A 14ª edição da Bienal Internacional do Livro do Ceará começa na próxima sexta-feira, 11, com o tema De toda gente para todo mundo. O evento de lançamento foi realizado nesta última terça-feira, 8, na Biblioteca Pública do Estado (Bece), promovido pela Secretaria da Cultura do Estado (Secult-CE), com a presença do Secretário da Cultura, Fabiano Piúba, e da coordenadora geral da Bienal, Maura Isidoro.
O secretário Fabiano, que participou de forma remota, destacou esta edição da Bienal como um momento de retorno das políticas públicas voltadas à cultura. “É uma demarcação política nesses tempos sombrios”, afirmou o secretário, referindo-se ao atual Governo Federal que pouco investiu na cultura, segundo ele.
Além disso, Piúba pontuou o evento com os seguintes objetivos: a democratização do acesso ao livro, a formação da leitura, promover o imaginário da formação cultural e a economia da cultura. Fabiano também disse que tem a expectativa de obter uma movimentação financeira de R$ 10 milhões em vendas e negócios e ultrapassar a da última Bienal, que foi de R$ 6 milhões.
A coordenadora Maura Isidoro também reforçou o sentimento de volta da Bienal após os anos de pandemia. “Estamos aguardando os cearenses e os turistas em visita a Fortaleza com toda a alegria para o reencontro com a Bienal, para o abraço, o afeto, o olho no olho que um evento dessa grandeza proporciona”, disse.
XVI Bienal
A XVI Bienal irá abordar os eixos da infância, juventude, cultura alimentar, mercado editorial, oralidade e ancestralidade, formação de professores, literatura de cordel, mediação de leitura, livro técnico e acadêmico e ilustração.
A abertura será realizada na sexta-feira, 11, às 19 horas, iniciando na Praça Cordel, que se localiza no Foyer Salão Iguape ao Pavilhão Térreo Leste. A atividade exercida será um cortejo com músicos e poetas, que irão se dirigir até à Arena Principal, onde ocorre às 20 horas a solenidade de abertura da Bienal do Livro.
Logo após, às 20h30, haverá o Show Embarcação, com as artistas Lorena Nunes, Mallu Vitorino e Daniel Medina. Os outros espaços da Bienal serão abertos no dia seguinte, no sábado (12), como o Salão do Professor, a Arena Bece, o Espaço Natércia Campos, o Festival de Ilustração do Ceará, Café Literário e entre outros, com a presença de artistas plurais das mais diversas expressões culturais, como a literatura, o desenho, a dança, a poesia e etc.

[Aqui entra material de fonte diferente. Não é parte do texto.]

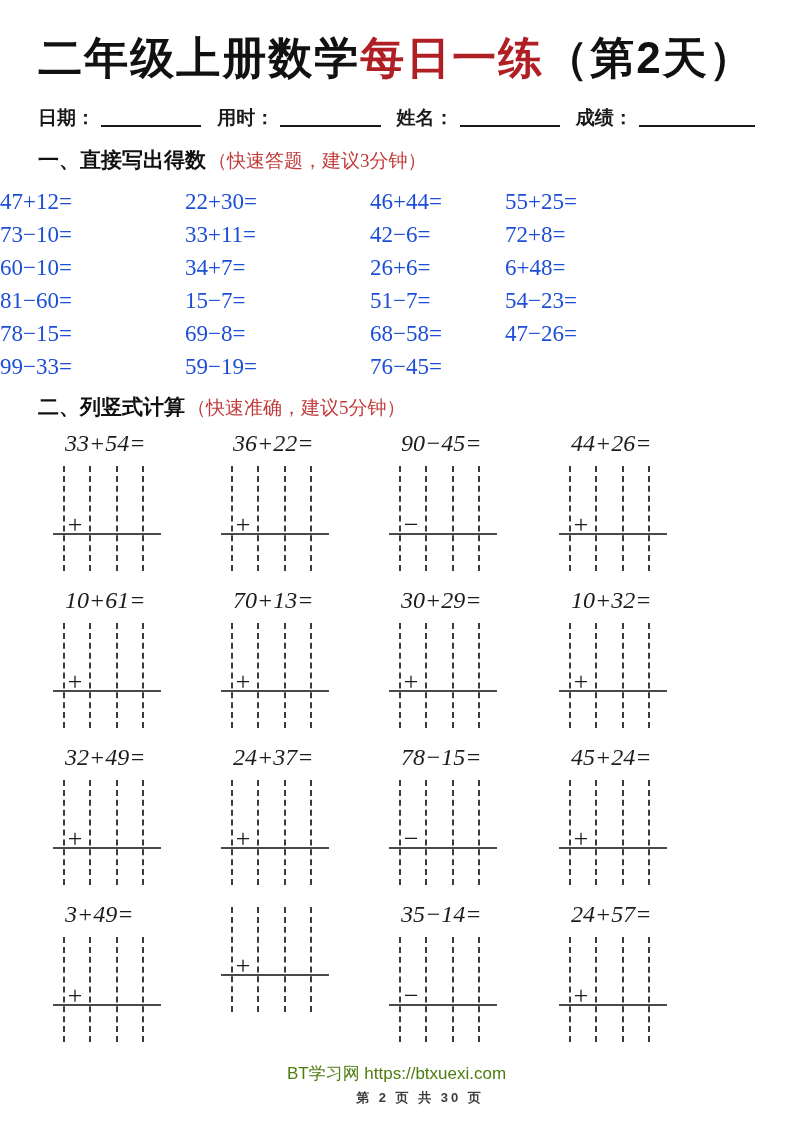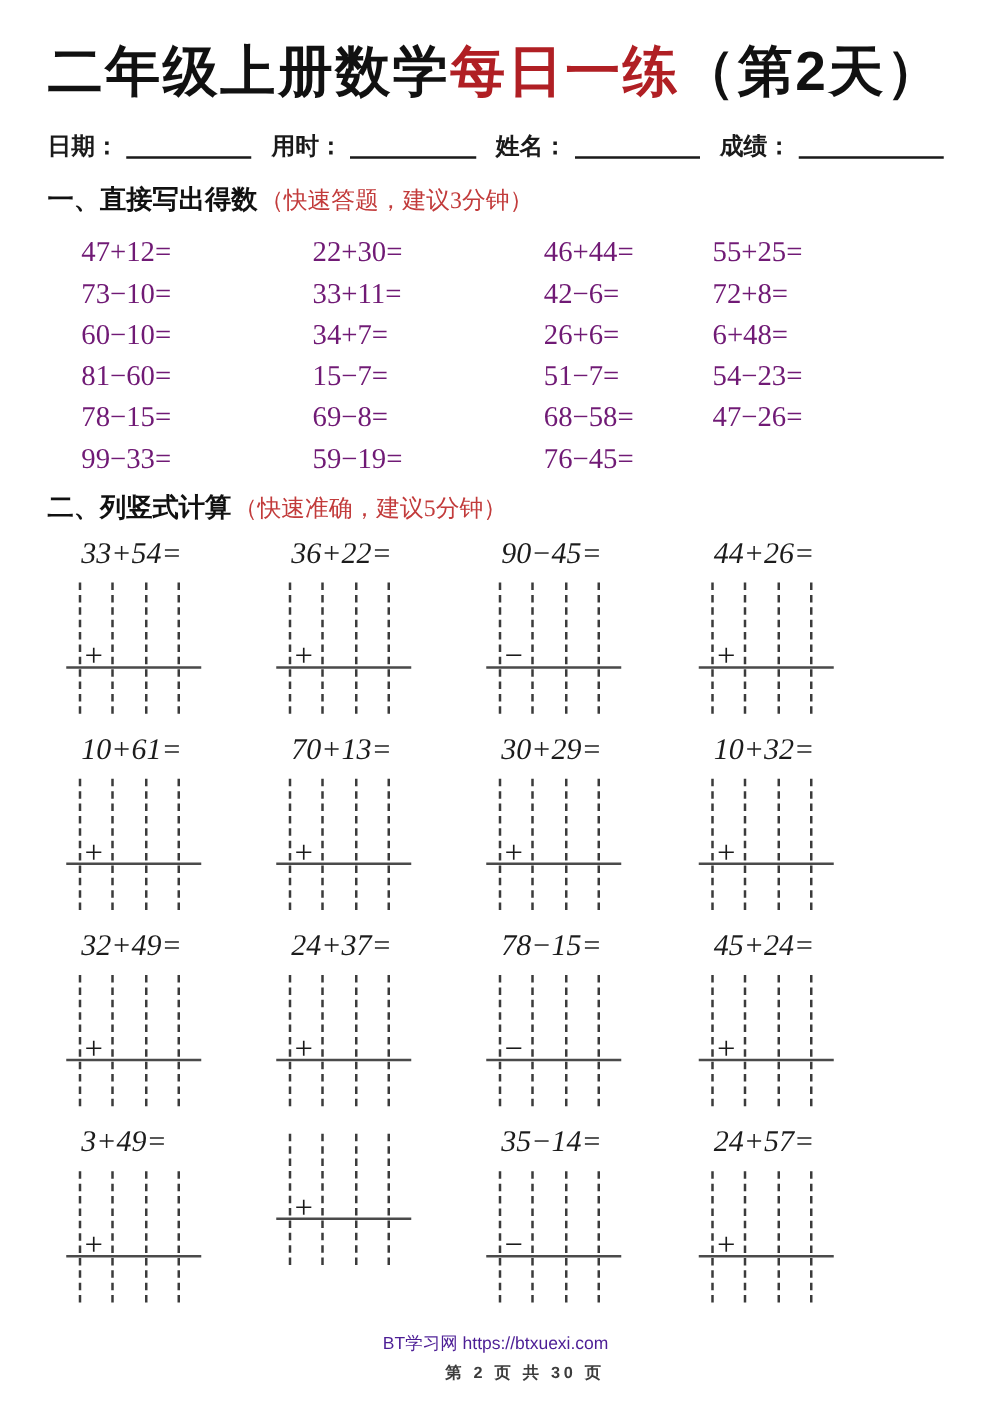"47+12=" .s1-grid { color: #701a75 -> #1d4ed8; padding-left: 65px -> none }
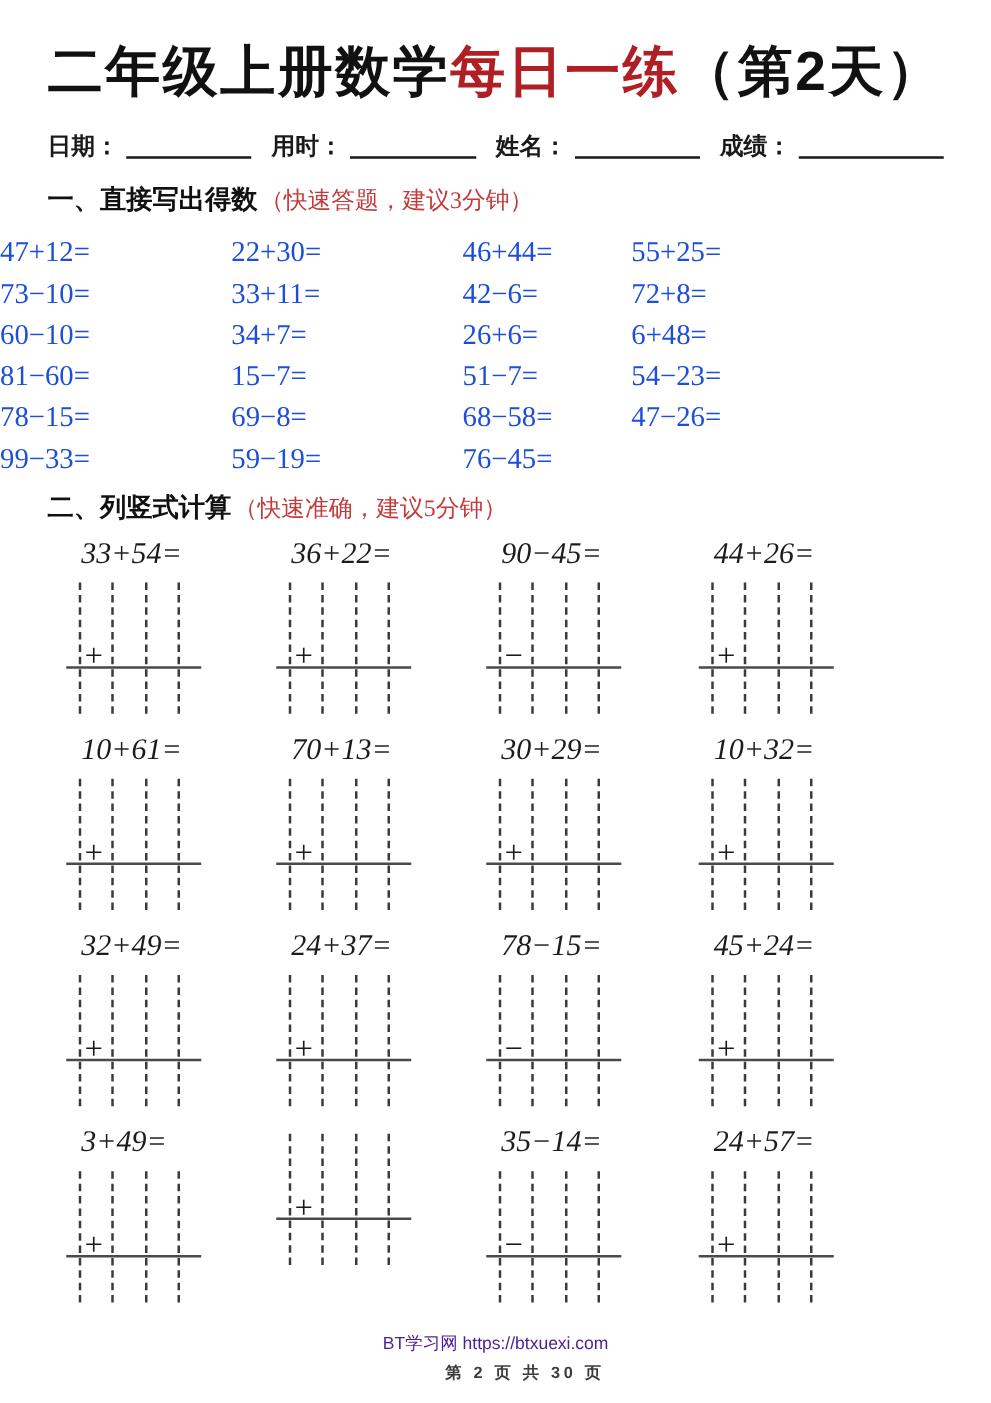"BT学习网 https://btxuexi.com" .site { color: #4c1d95 -> #4d7c0f; font-size: 14px -> 17px }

A principal atração da Bienal para muitos visitantes fica por conta da feira de livros que o evento sempre promove. Neste ano, a Bienal oferecerá uma estrutura com 152 estandes destinados à exposição e venda de livros, de representações internacionais e institucionais.
Participarão diretamente 30 editoras, com a estimativa de que mais de 400 editoras sejam representadas pelas 22 livrarias e 29 distribuidores de livros já confirmados para o evento. A estimativa é de que sejam expostos mais de 90 mil títulos, ultrapassando 200 toneladas de livros à disposição do público visitante. A Bienal Internacional do Livro do Ceará surgiu em 1994 com o destaque de ser a primeira realizada fora do eixo Rio de Janeiro-São Paulo.
Realizada de dois em dois anos desde então (com exceção ao período entre 2020 e 2021, quando ocorreu a pandemia, era inicialmente chamada de FEBRALIVRO e acontecia no antigo Centro de Convenções do Ceará até 2010.
Desde 2012, com a construção do atual Centro de Eventos do Ceará, o evento acontece no grande espaço localizado na avenida Washington Soares.